Fisher v. Hollingsworth, 2024 U.S. App. LEXIS 20598 (U.S. Ct. of App. 3d. Cir., August 15, 2024) (Hardiman, J.)

OPINION OF THE COURT
HARDIMAN, Circuit Judge.

This appeal involves an inmate seeking to recover damages from federal prison officials because of sexual assaults committed by another inmate. Consistent with the Supreme Court’s opinion in Egbert v. Boule, 596 U.S. 482, 142 S. Ct. 1793, 213 L. Ed. 2d 54 (2022), we hold that no federal constitutional claim lies to redress such injury. And even if it did, the complaint filed in this case was untimely. For these reasons, we will affirm the District Court’s order dismissing the suit.

…we join our sister courts and hold that the BOP’s Administrative Remedy Program precludes a Bivens remedy. In doing so, we track the Supreme Court’s holding in Egbert that an agency’s grievance process is a special factor foreclosing Bivens relief. And we recognize the abrogation of Bistrian’s contrary holding that “[t]he administrative grievance process is not an alternative [remedy].”

Fisher cannot rely on our previous decisions that recognized a Bivens action for failure to prevent inmate-on-inmate violence. The Supreme Court’s decision in Egbert has abrogated those precedents. Applying Egbert, we hold that no constitutional claim lies against federal officials who fail to protect a prisoner from the violence of other inmates. So Fisher has no cause of action under Bivens.

…hold that Bivens and § 1983 actions operate under identical timeliness rules. As with § 1983, the residual or general personal injury statute of limitations applies to Bivens. Both causes of action are best served by this “uniform, easily applicable limitations period.

At least three of our sister courts have synthesized the Supreme Court’s teachings in Owens and Hardin as we do here. In constitutional tort cases, they borrow state tolling and revival rules that apply across the board to personal injury torts, but do not borrow tort-specific tolling and revival rules. Accordingly, “[o]nly generally applicable tolling provisions—such as those based on minority, incapacity, and equitable grounds—should be incorporated” in § 1983 and Bivens cases.

Under our approach, the applicable tolling and revival rules never depend on the “precise legal theory of the claim.” There is “no need to analyze the nature of the underlying claims,” because the same state timeliness rules apply to every federal constitutional tort claim—no matter which constitutional right is at issue and no matter which common-law right it resembles.
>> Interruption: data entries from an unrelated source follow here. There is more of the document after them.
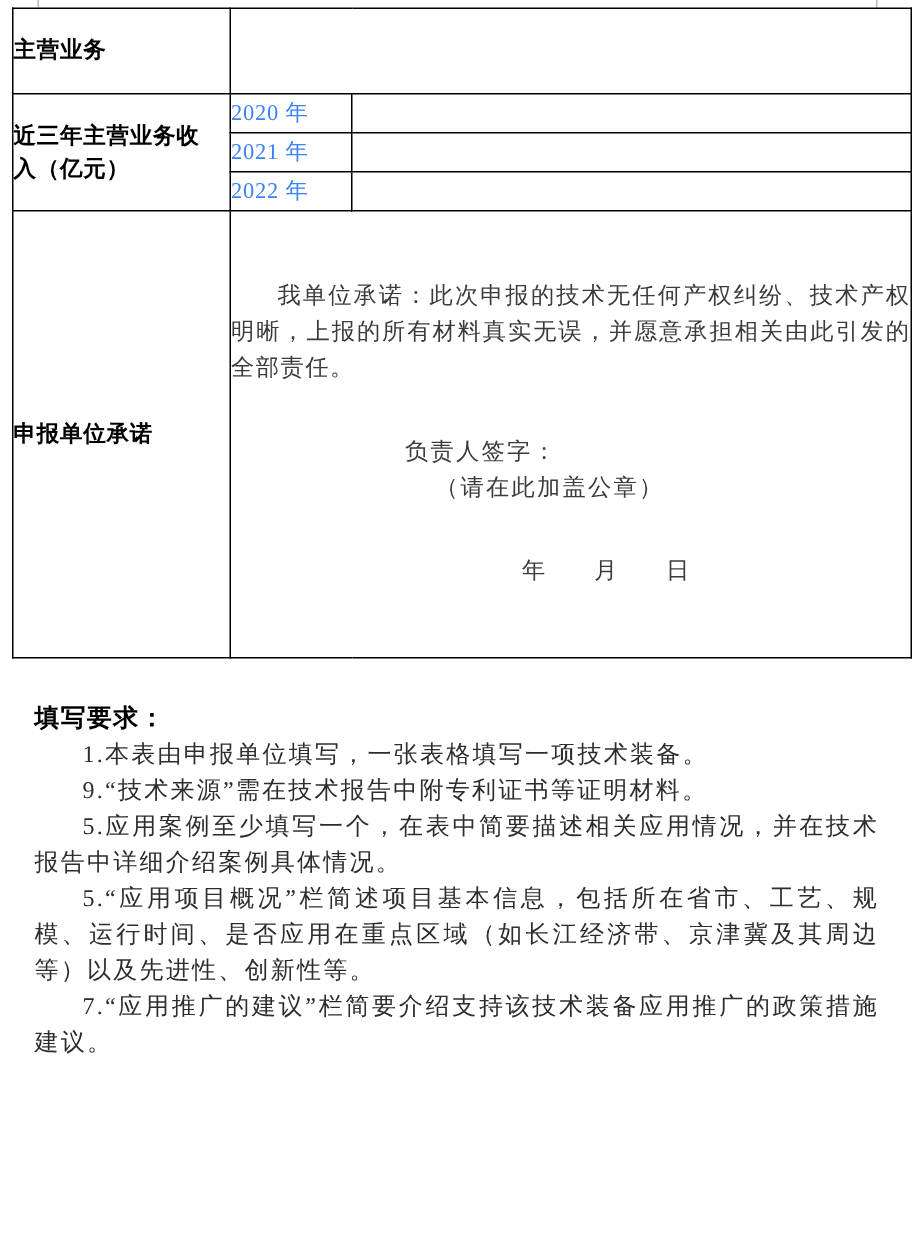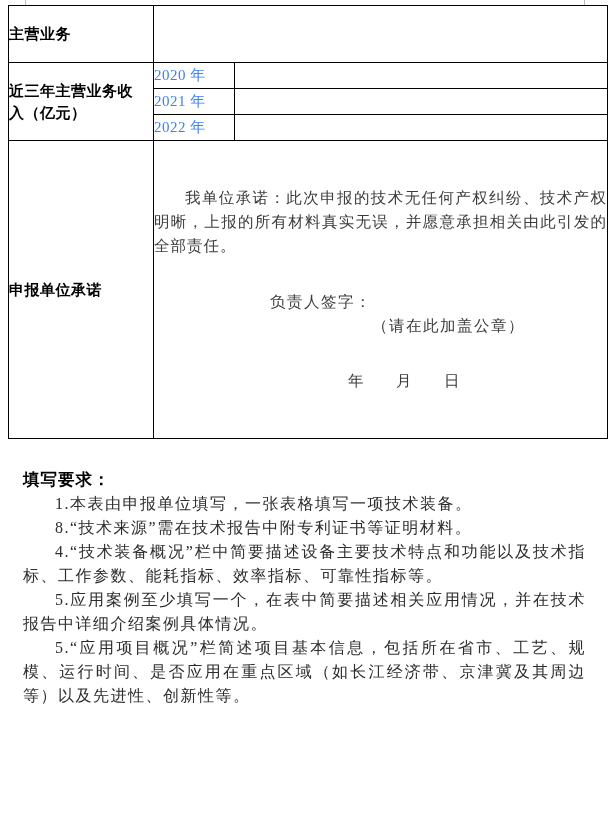"（请在此加盖公章）" .stamp-line { text-align: center -> none }
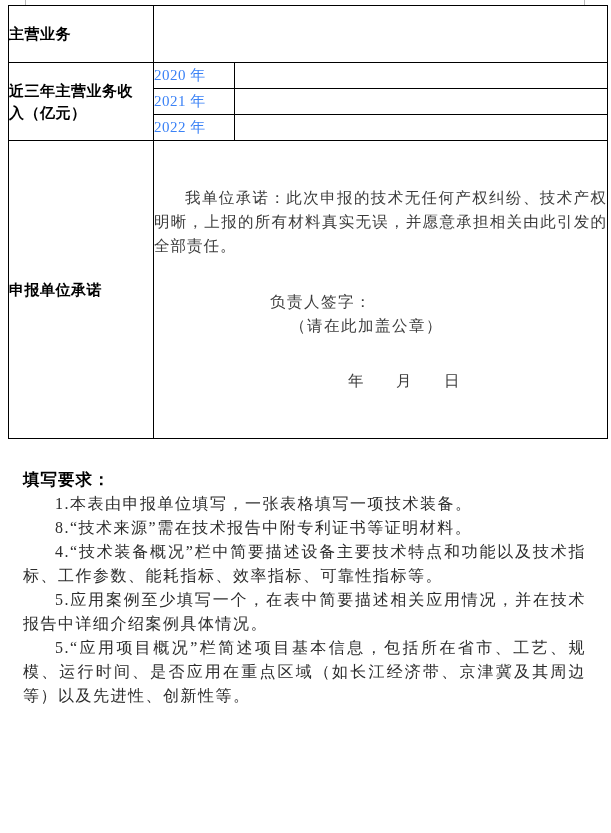"8.“技术来源”需在技术报告中附专利证书等证明材料。" p { text: 8 -> 9 }
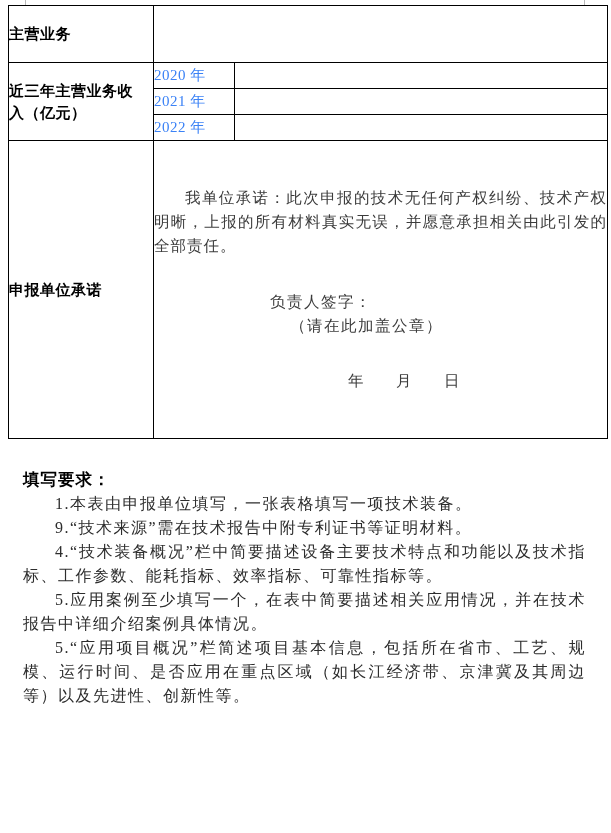"4.“技术装备概况”栏中简要描述设备主要技术特点和功能以及技术指标、工作参数、能" p { html: <p>4.“技术装备概况”栏中简要描述设备主要技术特点和功能以及技术指标、工作参数、能耗指标、效率指标、可靠性指标等。</p> -> none }
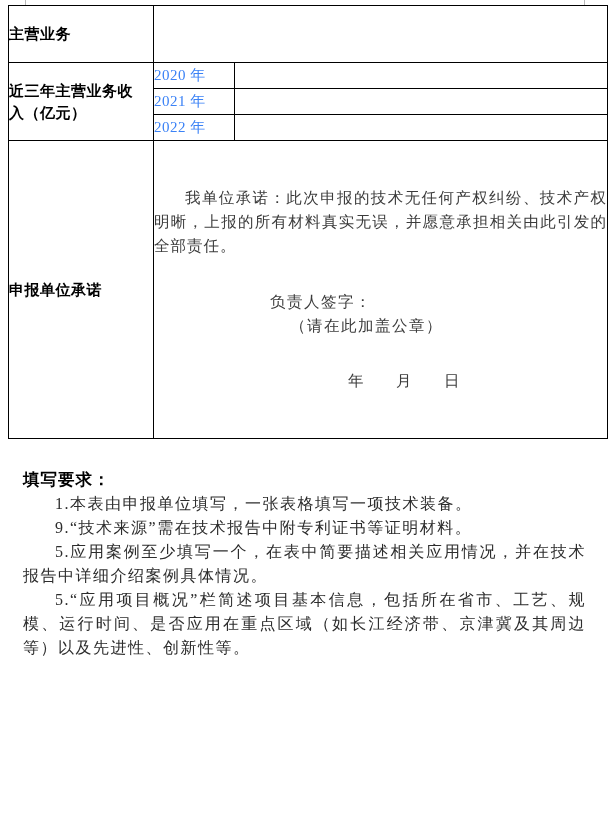"7.“应用推广的建议”栏简要介绍支持该技术装备应用推广的政策措施建议。" p { html: none -> <p>7.“应用推广的建议”栏简要介绍支持该技术装备应用推广的政策措施建议。</p> }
For example, we never ask whether an alleged Fourth Amendment violation is more like trespass or false imprisonment. And we never ask whether an alleged Eighth Amendment violation is more like a sexual assault tort or a medical malpractice tort. A trespass-specific tolling rule or sexual-assault-specific revival rule can never apply, which rules out the need for such inquiries.

We hold that Fisher’s putative Bivens action is time-barred.

There is no Bivens cause of action for failure to prevent inmate-on-inmate assault. And even if Fisher had a cause of action, any Bivens claim would be time-barred by New Jersey’s two-year statute of limitations for personal injury claims. New Jersey’s revival provision for sexual assault claims does not apply to a Bivens suit, and Fisher is not entitled to equitable tolling. For these reasons, we will affirm the District Court’s order.